Work to complete ::
All of the entries are to be repeated exactly, with no pictures included.

Dataset records ::

+ + +

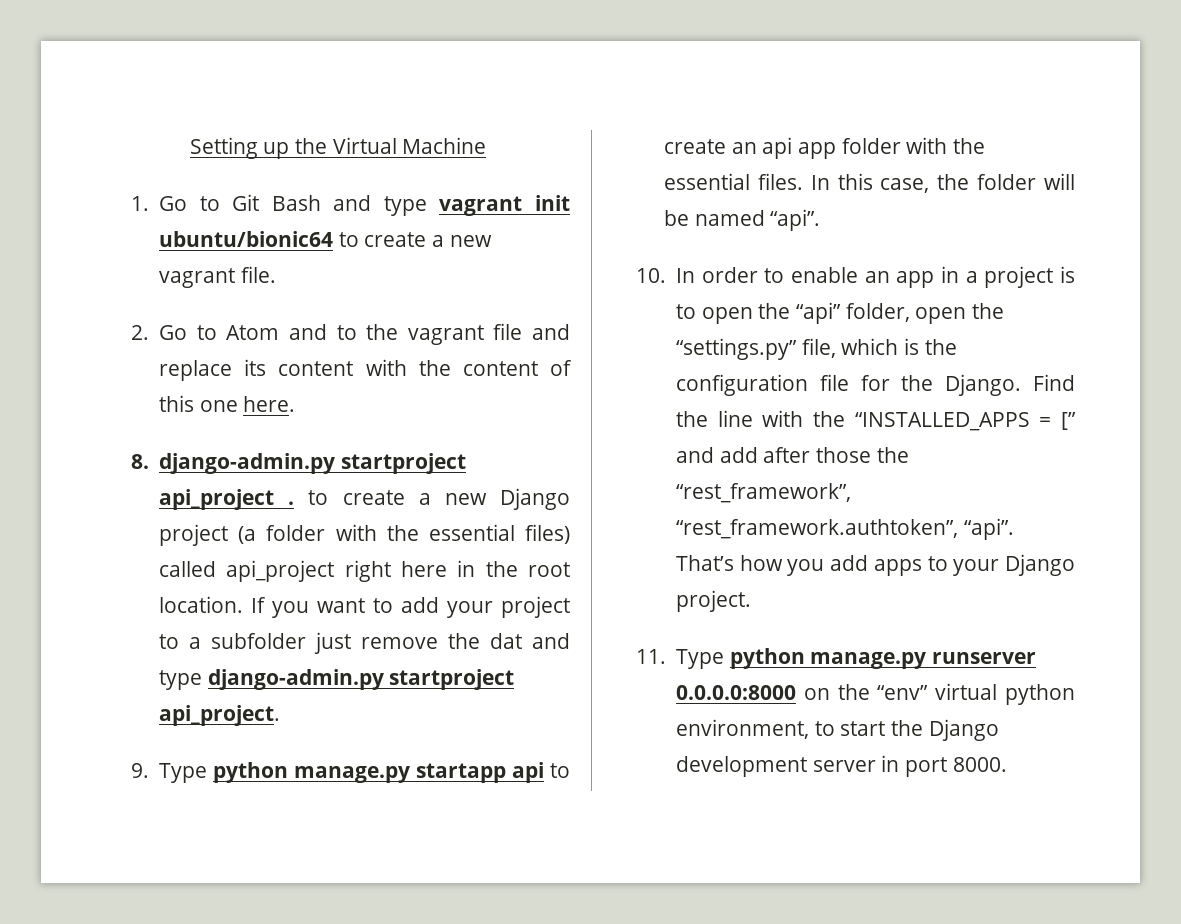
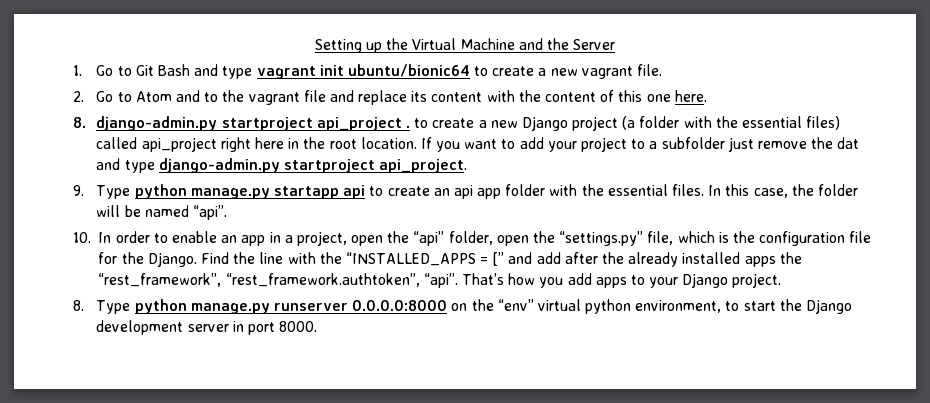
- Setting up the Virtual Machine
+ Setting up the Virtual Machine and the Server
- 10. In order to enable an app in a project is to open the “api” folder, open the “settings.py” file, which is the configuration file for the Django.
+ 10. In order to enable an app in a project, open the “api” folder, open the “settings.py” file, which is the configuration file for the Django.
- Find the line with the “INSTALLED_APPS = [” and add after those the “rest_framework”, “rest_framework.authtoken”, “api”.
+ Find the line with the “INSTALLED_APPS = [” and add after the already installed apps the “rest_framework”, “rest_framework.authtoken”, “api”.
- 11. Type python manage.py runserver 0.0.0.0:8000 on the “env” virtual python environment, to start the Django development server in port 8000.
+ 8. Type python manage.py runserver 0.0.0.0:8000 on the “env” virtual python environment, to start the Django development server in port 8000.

+ + +

Answer for this exercise ::
- Setting up the Virtual Machine
+ Setting up the Virtual Machine and the Server
- 10. In order to enable an app in a project is to open the “api” folder, open the “settings.py” file, which is the configuration file for the Django.
+ 10. In order to enable an app in a project, open the “api” folder, open the “settings.py” file, which is the configuration file for the Django.
- Find the line with the “INSTALLED_APPS = [” and add after those the “rest_framework”, “rest_framework.authtoken”, “api”.
+ Find the line with the “INSTALLED_APPS = [” and add after the already installed apps the “rest_framework”, “rest_framework.authtoken”, “api”.
- 11. Type python manage.py runserver 0.0.0.0:8000 on the “env” virtual python environment, to start the Django development server in port 8000.
+ 8. Type python manage.py runserver 0.0.0.0:8000 on the “env” virtual python environment, to start the Django development server in port 8000.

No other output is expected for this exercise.